Jean-François de la Cour de Balleroy was a French Navy officer. He notably served during the War of American Independence.

== Biography ==
Balleroy was born to a family from Normandie.

Balleroy joined the Navy as a Garde-Marine in 1742. He served on Content. He rose to Lieutenant in 1756.

In 1767, Balleroy captained the 24-gun fluyt Bricole, sailing between Brest and Rochefort. In 1768, he was at Almería.

He was promoted to Captain in 1772.

In 1775, Balleroy captained the 32-gun frigate Aigrette for missions in the Mediterranean.

In 1779, he was given command of Éveillé, part of the squadron under Orvilliers.
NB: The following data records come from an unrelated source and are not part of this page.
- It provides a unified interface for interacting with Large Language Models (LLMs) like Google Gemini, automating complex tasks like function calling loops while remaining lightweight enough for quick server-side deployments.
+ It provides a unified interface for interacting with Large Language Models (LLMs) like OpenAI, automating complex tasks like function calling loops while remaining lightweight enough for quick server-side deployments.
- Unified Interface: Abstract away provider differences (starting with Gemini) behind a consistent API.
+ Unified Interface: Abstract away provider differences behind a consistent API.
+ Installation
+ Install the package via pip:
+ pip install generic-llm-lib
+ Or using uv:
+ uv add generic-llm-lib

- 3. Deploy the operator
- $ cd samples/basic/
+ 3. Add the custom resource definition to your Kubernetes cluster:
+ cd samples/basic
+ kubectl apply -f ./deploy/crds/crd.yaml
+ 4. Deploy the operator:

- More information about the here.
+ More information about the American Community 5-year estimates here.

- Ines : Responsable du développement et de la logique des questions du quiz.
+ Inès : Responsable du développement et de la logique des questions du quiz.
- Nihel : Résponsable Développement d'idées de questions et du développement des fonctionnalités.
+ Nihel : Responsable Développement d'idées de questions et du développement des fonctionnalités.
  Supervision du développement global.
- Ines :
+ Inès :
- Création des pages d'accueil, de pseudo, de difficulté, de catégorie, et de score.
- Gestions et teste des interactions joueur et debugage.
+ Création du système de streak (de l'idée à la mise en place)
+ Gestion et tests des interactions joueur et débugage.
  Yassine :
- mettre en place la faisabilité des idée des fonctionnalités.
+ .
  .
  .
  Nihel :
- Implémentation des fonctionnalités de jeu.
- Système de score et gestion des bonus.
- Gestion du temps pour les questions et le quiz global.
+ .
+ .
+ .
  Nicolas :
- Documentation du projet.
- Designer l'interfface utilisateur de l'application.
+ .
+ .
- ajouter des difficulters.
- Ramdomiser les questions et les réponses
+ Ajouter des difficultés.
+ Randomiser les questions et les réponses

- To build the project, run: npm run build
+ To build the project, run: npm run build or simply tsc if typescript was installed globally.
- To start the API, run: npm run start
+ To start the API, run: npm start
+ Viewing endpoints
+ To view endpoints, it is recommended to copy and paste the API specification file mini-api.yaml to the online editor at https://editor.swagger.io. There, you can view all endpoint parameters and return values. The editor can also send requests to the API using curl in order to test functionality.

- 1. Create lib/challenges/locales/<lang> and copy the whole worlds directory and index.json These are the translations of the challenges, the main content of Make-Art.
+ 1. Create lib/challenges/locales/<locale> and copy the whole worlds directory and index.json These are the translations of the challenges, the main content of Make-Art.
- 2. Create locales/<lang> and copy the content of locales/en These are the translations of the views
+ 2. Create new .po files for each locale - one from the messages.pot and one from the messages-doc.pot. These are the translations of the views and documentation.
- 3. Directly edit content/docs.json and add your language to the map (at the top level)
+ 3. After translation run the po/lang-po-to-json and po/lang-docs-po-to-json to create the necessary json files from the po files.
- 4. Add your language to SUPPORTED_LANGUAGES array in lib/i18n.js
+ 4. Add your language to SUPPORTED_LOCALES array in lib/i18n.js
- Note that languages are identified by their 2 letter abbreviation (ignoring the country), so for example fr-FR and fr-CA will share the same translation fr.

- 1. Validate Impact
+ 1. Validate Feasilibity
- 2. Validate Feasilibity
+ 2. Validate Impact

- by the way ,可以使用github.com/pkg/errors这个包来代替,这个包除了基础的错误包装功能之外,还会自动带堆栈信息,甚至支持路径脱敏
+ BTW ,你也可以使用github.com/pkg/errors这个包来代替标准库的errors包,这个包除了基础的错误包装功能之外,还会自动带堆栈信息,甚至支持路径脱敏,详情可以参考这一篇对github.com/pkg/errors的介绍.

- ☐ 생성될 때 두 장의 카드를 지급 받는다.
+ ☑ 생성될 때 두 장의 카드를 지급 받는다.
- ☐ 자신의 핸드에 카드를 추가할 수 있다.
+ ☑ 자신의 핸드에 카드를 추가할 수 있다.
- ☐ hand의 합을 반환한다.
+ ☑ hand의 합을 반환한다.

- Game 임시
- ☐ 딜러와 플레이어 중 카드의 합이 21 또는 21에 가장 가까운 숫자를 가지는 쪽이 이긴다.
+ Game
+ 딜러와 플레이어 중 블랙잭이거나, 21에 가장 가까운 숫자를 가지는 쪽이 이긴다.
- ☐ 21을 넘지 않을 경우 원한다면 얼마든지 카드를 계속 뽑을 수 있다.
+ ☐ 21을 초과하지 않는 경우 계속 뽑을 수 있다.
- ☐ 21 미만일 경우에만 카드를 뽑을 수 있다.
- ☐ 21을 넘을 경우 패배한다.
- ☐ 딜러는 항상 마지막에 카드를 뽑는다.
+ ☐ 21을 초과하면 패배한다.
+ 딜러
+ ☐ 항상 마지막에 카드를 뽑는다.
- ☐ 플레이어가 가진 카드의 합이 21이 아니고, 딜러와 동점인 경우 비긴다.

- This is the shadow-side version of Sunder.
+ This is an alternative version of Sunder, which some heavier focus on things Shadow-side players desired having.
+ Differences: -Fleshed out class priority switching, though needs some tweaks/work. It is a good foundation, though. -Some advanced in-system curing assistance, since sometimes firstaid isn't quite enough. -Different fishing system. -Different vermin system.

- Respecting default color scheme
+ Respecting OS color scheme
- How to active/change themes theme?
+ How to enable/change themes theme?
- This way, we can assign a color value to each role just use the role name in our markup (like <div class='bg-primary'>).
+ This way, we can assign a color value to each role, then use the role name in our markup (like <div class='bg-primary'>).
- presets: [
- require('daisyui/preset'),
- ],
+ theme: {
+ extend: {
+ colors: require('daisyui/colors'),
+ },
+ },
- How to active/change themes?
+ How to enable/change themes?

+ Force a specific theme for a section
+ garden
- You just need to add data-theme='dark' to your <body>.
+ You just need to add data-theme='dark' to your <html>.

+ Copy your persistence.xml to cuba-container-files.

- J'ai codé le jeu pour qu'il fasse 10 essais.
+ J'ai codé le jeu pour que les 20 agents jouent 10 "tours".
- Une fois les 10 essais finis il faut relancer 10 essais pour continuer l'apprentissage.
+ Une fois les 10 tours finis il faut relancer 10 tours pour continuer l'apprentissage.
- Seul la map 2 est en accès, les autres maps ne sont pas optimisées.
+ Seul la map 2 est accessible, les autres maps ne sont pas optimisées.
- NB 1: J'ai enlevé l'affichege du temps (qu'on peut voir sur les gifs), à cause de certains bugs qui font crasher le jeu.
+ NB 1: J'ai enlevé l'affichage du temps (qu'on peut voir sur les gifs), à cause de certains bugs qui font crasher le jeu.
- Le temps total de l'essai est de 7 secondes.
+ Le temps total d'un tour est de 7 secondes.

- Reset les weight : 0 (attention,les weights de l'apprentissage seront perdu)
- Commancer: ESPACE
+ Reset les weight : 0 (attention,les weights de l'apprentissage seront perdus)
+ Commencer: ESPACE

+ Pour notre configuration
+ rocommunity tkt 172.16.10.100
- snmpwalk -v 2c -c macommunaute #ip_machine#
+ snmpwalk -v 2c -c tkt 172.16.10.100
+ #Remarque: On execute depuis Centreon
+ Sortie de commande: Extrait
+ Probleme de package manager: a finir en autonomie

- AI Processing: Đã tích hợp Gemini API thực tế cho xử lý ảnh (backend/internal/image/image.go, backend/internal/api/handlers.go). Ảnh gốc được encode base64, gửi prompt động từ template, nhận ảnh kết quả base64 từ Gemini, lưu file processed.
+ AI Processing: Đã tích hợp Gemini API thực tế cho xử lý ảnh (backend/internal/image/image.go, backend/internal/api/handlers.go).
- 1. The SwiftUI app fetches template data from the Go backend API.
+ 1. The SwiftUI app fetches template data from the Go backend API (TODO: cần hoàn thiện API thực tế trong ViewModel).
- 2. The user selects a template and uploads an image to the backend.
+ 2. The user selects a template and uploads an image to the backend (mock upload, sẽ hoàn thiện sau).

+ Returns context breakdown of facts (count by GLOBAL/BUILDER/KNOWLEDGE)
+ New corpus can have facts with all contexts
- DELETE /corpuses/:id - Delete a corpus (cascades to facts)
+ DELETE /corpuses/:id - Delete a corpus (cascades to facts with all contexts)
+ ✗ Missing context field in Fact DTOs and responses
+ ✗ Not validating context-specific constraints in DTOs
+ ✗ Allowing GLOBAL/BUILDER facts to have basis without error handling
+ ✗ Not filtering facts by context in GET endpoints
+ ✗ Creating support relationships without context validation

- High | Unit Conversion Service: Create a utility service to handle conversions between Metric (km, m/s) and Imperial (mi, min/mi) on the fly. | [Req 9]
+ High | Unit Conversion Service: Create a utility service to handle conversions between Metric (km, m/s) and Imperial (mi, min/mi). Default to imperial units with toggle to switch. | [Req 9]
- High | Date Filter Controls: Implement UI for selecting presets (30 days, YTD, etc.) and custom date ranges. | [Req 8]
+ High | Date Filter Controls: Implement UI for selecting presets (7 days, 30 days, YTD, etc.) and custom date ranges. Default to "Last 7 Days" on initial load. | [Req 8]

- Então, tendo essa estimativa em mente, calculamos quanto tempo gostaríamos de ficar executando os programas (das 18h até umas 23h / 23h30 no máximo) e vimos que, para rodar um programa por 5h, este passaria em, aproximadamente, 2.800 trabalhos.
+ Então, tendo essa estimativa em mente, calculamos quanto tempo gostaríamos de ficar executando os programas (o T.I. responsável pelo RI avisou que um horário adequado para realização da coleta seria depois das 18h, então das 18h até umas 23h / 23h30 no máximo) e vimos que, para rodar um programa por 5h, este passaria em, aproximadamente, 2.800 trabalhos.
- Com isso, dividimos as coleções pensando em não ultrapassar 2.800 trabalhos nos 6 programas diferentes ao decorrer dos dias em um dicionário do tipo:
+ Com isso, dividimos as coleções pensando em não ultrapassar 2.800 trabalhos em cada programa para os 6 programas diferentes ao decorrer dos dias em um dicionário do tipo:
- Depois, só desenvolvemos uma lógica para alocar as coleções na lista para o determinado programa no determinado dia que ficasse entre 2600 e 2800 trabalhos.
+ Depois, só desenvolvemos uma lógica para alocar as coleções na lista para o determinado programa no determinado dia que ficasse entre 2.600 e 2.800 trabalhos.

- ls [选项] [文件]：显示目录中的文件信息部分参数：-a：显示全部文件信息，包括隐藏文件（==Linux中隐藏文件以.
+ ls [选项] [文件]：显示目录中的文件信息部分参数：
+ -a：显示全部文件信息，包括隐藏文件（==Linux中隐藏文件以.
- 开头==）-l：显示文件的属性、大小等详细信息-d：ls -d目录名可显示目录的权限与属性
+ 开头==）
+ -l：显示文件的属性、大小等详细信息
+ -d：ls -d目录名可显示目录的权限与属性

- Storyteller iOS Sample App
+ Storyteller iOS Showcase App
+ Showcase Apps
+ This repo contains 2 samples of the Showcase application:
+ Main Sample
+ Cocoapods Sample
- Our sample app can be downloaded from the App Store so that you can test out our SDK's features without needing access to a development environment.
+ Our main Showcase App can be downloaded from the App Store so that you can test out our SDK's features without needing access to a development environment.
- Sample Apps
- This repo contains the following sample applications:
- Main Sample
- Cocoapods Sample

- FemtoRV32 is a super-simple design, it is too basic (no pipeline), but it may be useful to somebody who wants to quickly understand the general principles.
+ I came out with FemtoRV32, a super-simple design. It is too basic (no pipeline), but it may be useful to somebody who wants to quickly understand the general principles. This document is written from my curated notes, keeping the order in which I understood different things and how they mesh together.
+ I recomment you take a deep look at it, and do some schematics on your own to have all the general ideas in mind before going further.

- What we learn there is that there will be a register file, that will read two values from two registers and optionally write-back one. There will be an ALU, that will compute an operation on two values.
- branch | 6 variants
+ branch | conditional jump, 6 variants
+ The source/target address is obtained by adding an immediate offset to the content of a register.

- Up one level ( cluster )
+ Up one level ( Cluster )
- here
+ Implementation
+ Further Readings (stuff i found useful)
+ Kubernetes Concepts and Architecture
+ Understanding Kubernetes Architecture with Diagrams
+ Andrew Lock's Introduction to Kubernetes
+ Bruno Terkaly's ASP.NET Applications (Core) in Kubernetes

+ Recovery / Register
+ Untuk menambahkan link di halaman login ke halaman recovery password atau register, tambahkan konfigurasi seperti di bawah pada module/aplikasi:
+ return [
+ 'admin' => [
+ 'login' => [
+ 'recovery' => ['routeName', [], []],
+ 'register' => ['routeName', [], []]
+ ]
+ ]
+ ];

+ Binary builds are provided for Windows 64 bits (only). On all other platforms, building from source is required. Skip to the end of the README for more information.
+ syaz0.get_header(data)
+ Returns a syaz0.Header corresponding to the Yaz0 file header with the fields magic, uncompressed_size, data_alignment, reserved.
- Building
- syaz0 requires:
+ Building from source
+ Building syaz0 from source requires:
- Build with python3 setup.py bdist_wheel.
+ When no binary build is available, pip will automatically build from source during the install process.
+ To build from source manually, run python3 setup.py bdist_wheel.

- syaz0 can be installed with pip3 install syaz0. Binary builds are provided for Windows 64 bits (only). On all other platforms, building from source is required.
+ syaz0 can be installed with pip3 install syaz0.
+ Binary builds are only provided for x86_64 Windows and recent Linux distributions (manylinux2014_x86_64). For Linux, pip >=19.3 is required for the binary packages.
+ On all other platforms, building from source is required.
He captained the 64-gun Indien at the Battle of Martinique on 17 April 1780, as well as in the actions of 15 May and 19 May 1780.

After the Battle of the Saintes, Balleroy was one of the members of the inquiry into the conduct of the French captains during the battle.

At the French Revolution, Balleroy was serving in Brest, from where he fled France to become an émigré.

== Sources and references ==
 Notes

Citations

References
- Contenson, Ludovic (1934). "La Société des Cincinnati de France et la guerre d'Amérique (1778-1783)"
- Lacour-Gayet, Georges (1905). "La marine militaire de la France sous le règne de Louis XVI"
- Troude, Onésime-Joachim (1867). "Batailles navales de la France"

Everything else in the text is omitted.